Hoy, en el recital de poesía dime cuenta cuán peleado estoy con ella; los lamentos y denuncias, las ilusiones y los quiebres amorosos están más que cocidos. Sí sí, son temas de nunca acabar, pero dominar y someter la poesía a sus cárceles doctrinarias y ensimismadas no es el camino que busco. Yo quiero una poesía que cante a la vida, celebre la fuerza y vitalidad del ser humano, del peñi y el borracho, de la enredadera que abrióse paso en la techumbre, de las gaviotas para las cuales los edificios son los nuevos acantilados.

Así, la poesía sigue siendo aquello que no soy, invisible e informe, la belleza y el destello de lo trascendente y efímero. Apertura y devenir, ahora guiados de mirar fértil, celebrando la vida en sus distintas formas. Seré poesía: el encuentro.

domingo, 23 de mayo de 2010

el antropólogo libre

viajar, sobretodo eso.

¿de dónde sacar las lucas?, algunos se venden a transnacionales y lo pasan chancho en el desierto y la patagonia, los recibe la señora elvira, echan la talla con don miguel, pero al final se van y la minera engulle el poblado, los cerros sagrados vomitan la sangre de su espíritu, la represa enjaula al ngen del agua, aprisiona cielos torrentosos.

nicagando.

¿entonces cómo se hace?, muy bonita la etnografía urbana, pero yo quiero conocer alteridad, construir conocimiento (¿conjunto?). Hay que hacer proyectos dicen, pero en la escuela se van en la onda del desarrollo, productividad, la revolución que promulgan es asimilacionista.

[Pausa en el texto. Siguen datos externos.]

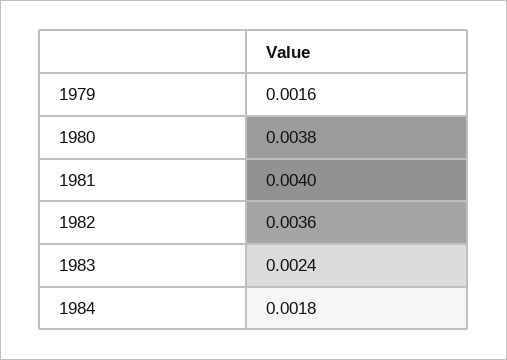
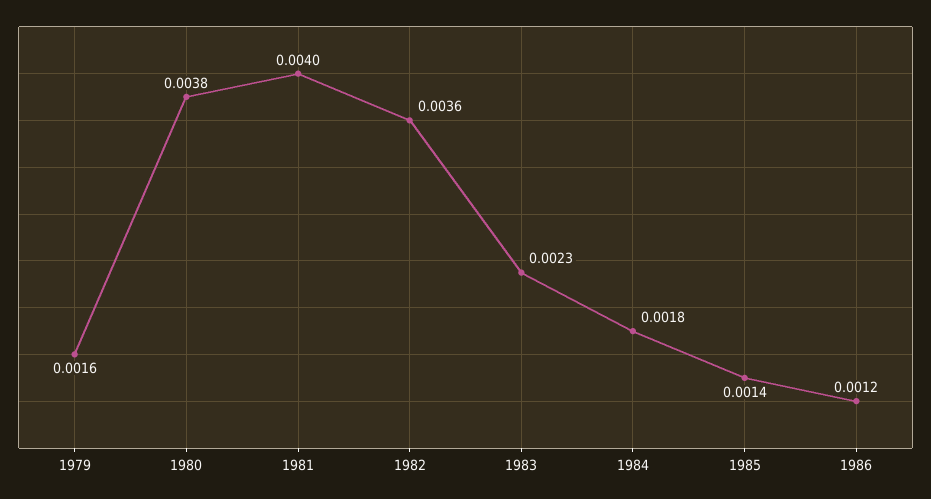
1983: 0.0024 -> 0.0023
1985: none -> 0.0014
1986: none -> 0.0012

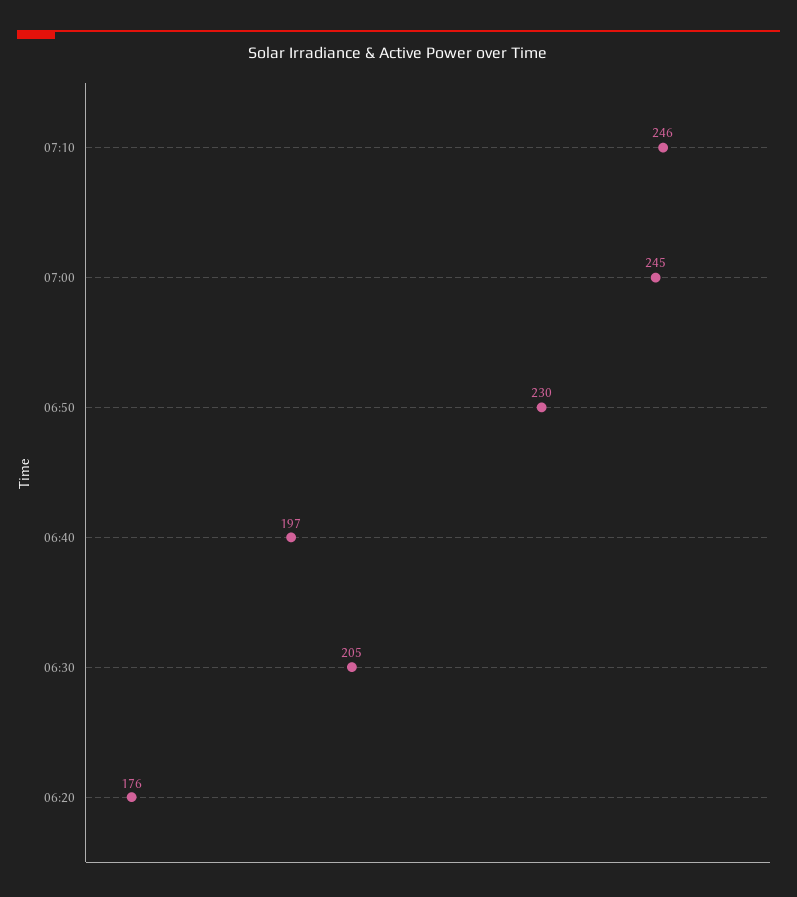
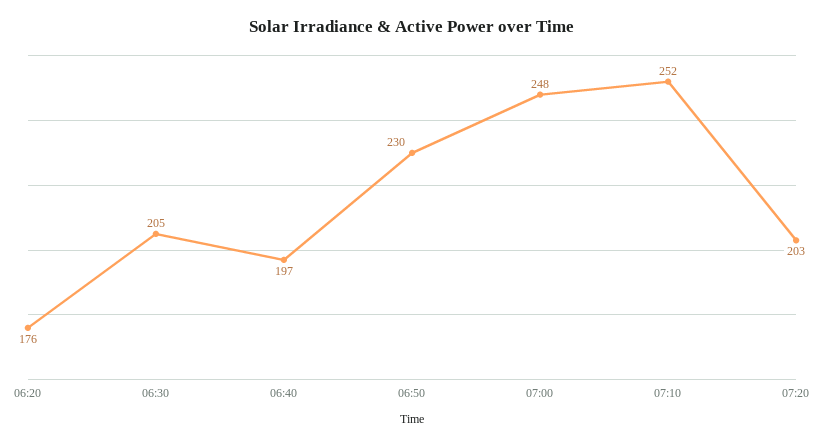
07:10: 246 -> 252
07:00: 245 -> 248
07:20: none -> 203

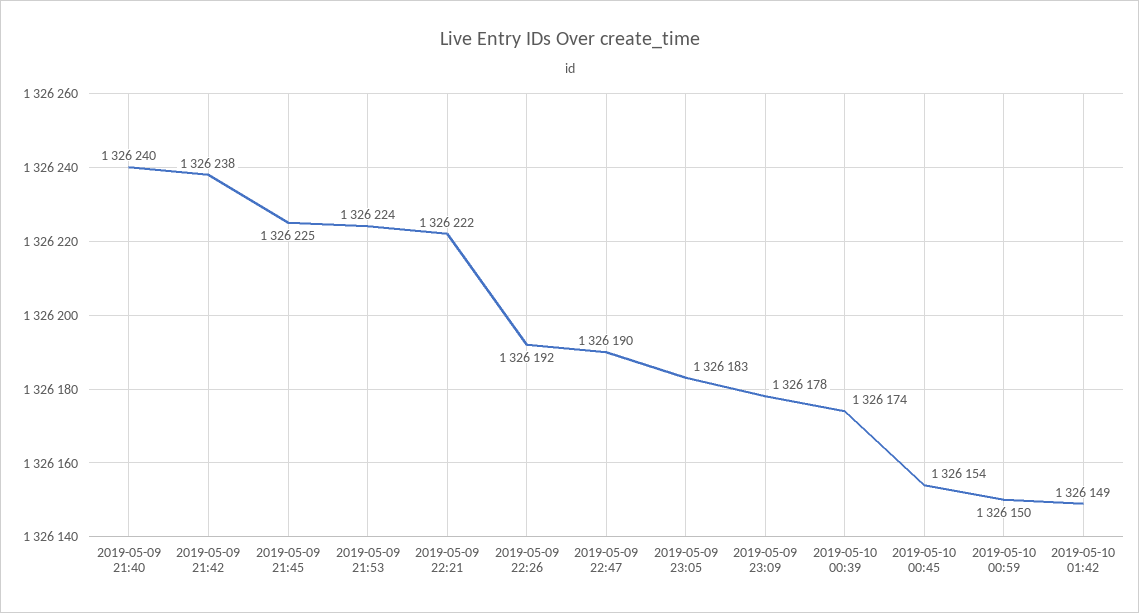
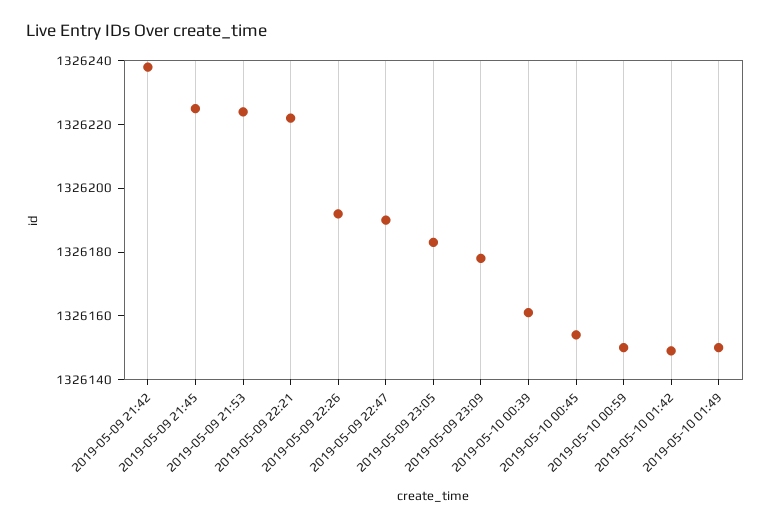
2019-05-09 21:40: 1326240 -> none
2019-05-10 00:39: 1326174 -> 1326160
2019-05-10 01:49: none -> 1326150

quiero ser libre, viajar. onda al norte de áfrica, el delirio del mestizaje. onda corto maltés, onda marlow, onda port, onda kerouac.

hay que virarse, termino la carrera y me viro.

miércoles, 17 de febrero de 2010

sobre la etnografía


La quiebra con la realidad cotidiana es un viaje hacia tierras extrañas con prácticas ocultas (en el corazón de las tinieblas), donde fragmentos de lo fantástico danzan en el vórtice de la conciencia desorientada del buscador hasta que, ya en el centro del remolino, él pierde la conciencia en el momento preciso de la visión milagrosa y restauradora, y luego, inconsciente, es devuelto a las playas familiares (pero transformadas para siempre) del mundo de los lugares comunes.
Stephen Tyler 1986: 126

viernes, 29 de enero de 2010

para donde llama el ngen


-->
Luego de ser casi totalmente absorvida por la alteridad, la antropóloga que descubrió su don de sanar en una de tantas rondas etnográficas -por donde cerros y lagos se funden con las nubes- decide desaparecer del mapa. Parece que se va a ir a Turquía con el marido, dijo el antropólogo más viejo, explicando la ausencia de su antigua compañera en el trabajo de campo. Mala cosa, agregó Doña Silvana, la machi, luego de conversar con el espíritu, le explicó que de no desarrollar su don se va a pasar enfermando, le van a pasar desgracias. Nos envolvieron algunos comentarios de la misma índole en la mateada luego de la comida, pero de repente el lonko Luis dijo que Ta' bien, el ngen la estará llamando para allá, cosa que me agradó ya que era una lectura diferente y esperanzadora sobre un hecho en el cual todos los demás veían tragedia. Ciertamente temas como éste no se conversan en la cotidiana vida universitaria; lenta y progresivamente el viaje y el traspaso de umbrales van adquiriendo el protagonismo que siempre soñé tuvieran.